- _Task to complete_
Check each line of the entries below for the word "white", and copy the lines that have it.
══════════
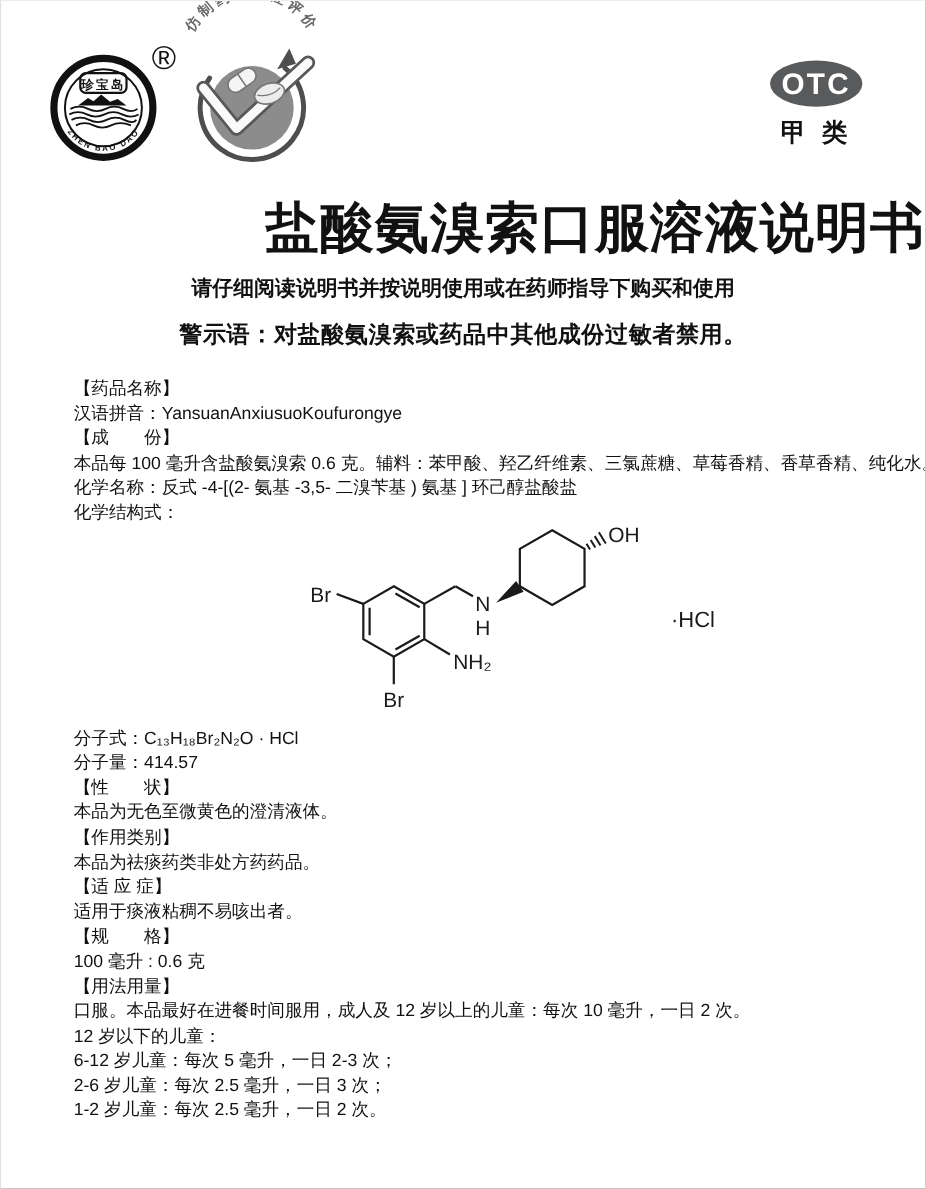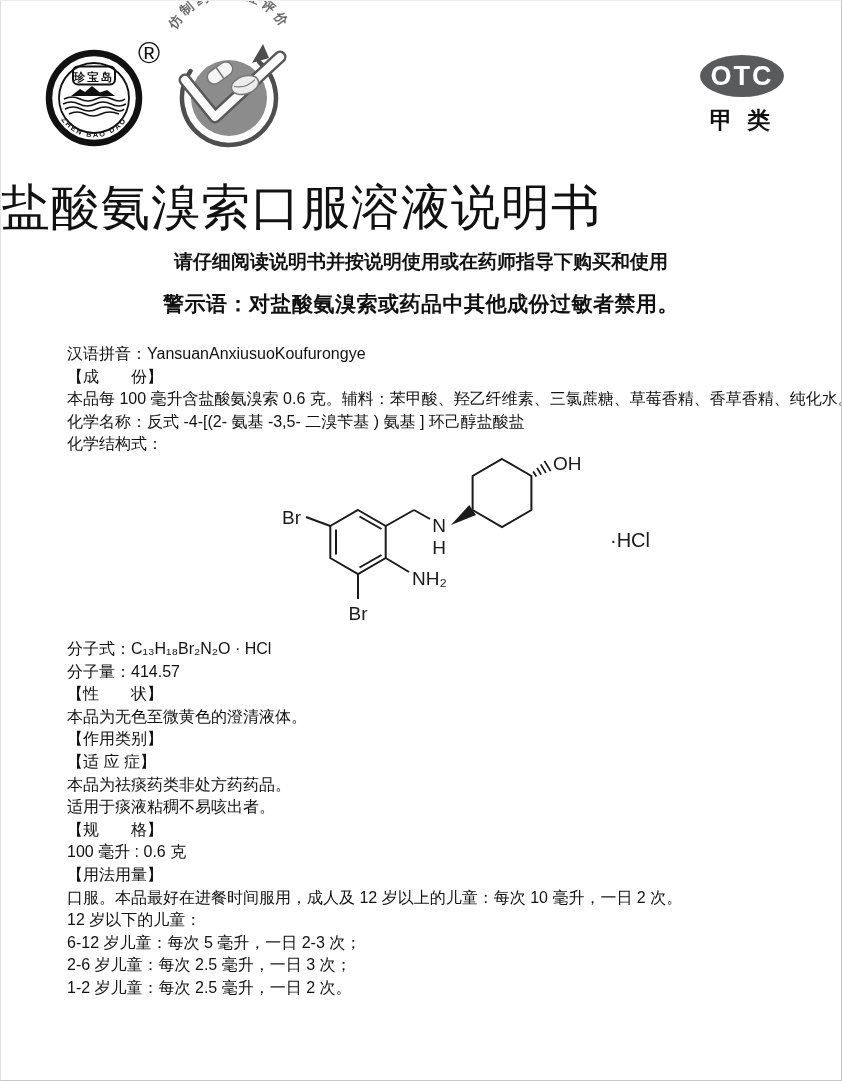--- a/index.html
+++ b/index.html
@@ -4,22 +4,22 @@
 <style>
   html,body{margin:0;padding:0;background:#fff;}
   .page{
     position:relative;width:842px;height:1081px;background:#ffffff;
     box-sizing:border-box;overflow:hidden;color:#111;
     font-family:"Liberation Sans",sans-serif;
     border-top:1px solid #ededed;border-left:1px solid #e0e0e0;
     border-right:1px solid #c6c6c6;border-bottom:1px solid #c6c6c6;
   }
   .title{
-    position:absolute;top:174px;left:0;width:100%;text-align:left;
-    font-size:49px;font-weight:400;letter-spacing:1px;white-space:nowrap;
+    position:absolute;top:174px;left:0;width:100%;text-align:right;
+    font-size:49px;font-weight:700;letter-spacing:1px;white-space:nowrap;
   }
   .subtitle{
     position:absolute;top:248px;left:0;width:100%;text-align:center;
     font-size:19px;font-weight:700;white-space:nowrap;
   }
   .warning{
     position:absolute;top:289px;left:0;width:100%;text-align:center;
     font-size:21px;font-weight:700;letter-spacing:0.5px;white-space:nowrap;
   }
   .body-text{position:absolute;top:342px;left:66px;right:10px;}
@@ -85,20 +85,21 @@
       <text x="741" y="127" text-anchor="middle" font-size="23" font-weight="700" letter-spacing="4" fill="#111">甲 类</text>
     </g>
   </svg>
 
   <div class="title">盐酸氨溴索口服溶液说明书</div>
   <div class="subtitle">请仔细阅读说明书并按说明使用或在药师指导下购买和使用</div>
   <div class="warning">警示语：对盐酸氨溴索或药品中其他成份过敏者禁用。</div>
 
   <div class="body-text">
     <div>
+        <p>【药品名称】</p>
         <p>汉语拼音：YansuanAnxiusuoKoufurongye</p>
         <p>【成　　份】</p>
         <p>本品每 100 毫升含盐酸氨溴索 0.6 克。辅料：苯甲酸、羟乙纤维素、三氯蔗糖、草莓香精、香草香精、纯化水。</p>
         <p>化学名称：反式 -4-[(2- 氨基 -3,5- 二溴苄基 ) 氨基 ] 环己醇盐酸盐</p>
         <p>化学结构式：</p>
       </div>
 
     <div class="structure">
       <svg class="mol" width="420" height="195" viewBox="0 0 420 195">
         <g stroke="#1a1a1a" stroke-width="2" fill="none">
@@ -135,22 +136,22 @@
         <text x="348" y="104" font-size="20" fill="#1a1a1a">·HCl</text>
       </svg>
     </div>
 
     <div>
         <p>分子式：C₁₃H₁₈Br₂N₂O · HCl</p>
         <p>分子量：414.57</p>
         <p>【性　　状】</p>
         <p>本品为无色至微黄色的澄清液体。</p>
         <p>【作用类别】</p>
+        <p>本品为祛痰药类非处方药药品。</p>
         <p>【适 应 症】</p>
-        <p>本品为祛痰药类非处方药药品。</p>
         <p>适用于痰液粘稠不易咳出者。</p>
         <p>【规　　格】</p>
         <p>100 毫升 : 0.6 克</p>
         <p>【用法用量】</p>
         <p>口服。本品最好在进餐时间服用，成人及 12 岁以上的儿童：每次 10 毫升，一日 2 次。</p>
         <p>12 岁以下的儿童：</p>
         <p>6-12 岁儿童：每次 5 毫升，一日 2-3 次；</p>
         <p>2-6 岁儿童：每次 2.5 毫升，一日 3 次；</p>
         <p>1-2 岁儿童：每次 2.5 毫升，一日 2 次。</p>
       </div>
══════════
- _Your solution_
-    font-size:49px;font-weight:400;letter-spacing:1px;white-space:nowrap;
+    font-size:49px;font-weight:700;letter-spacing:1px;white-space:nowrap;
     font-size:19px;font-weight:700;white-space:nowrap;
     font-size:21px;font-weight:700;letter-spacing:0.5px;white-space:nowrap;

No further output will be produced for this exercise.